Task directions ->
Scan the records below for lines with the word "cell", then state how many you find and nothing else.

Data provided ->
*****
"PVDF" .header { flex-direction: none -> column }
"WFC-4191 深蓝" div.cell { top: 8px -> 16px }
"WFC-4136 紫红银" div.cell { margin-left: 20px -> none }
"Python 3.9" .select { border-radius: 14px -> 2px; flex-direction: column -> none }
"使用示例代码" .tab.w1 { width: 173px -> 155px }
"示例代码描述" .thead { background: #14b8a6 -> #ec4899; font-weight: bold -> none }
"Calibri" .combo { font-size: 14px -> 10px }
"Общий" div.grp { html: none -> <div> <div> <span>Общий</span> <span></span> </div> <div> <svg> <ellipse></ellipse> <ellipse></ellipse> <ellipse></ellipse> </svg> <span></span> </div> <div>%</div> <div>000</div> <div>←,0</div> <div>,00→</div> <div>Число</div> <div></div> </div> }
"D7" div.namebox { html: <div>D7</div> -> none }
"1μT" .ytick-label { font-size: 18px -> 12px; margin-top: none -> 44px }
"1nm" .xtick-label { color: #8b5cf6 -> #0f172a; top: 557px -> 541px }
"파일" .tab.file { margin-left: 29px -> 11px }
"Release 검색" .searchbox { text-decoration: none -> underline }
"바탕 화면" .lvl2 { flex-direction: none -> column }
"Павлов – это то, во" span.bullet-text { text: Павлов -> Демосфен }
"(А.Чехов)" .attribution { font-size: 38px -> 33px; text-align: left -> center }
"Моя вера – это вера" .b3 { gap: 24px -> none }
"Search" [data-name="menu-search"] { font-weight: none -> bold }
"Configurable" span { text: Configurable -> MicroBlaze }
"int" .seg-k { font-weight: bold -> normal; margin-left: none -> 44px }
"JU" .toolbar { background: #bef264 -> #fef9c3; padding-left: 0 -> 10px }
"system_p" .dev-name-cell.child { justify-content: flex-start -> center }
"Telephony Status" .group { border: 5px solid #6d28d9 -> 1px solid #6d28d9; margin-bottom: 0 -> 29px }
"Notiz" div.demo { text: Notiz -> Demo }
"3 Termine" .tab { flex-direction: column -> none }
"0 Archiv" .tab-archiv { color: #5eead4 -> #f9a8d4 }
*****
Task answer ->
3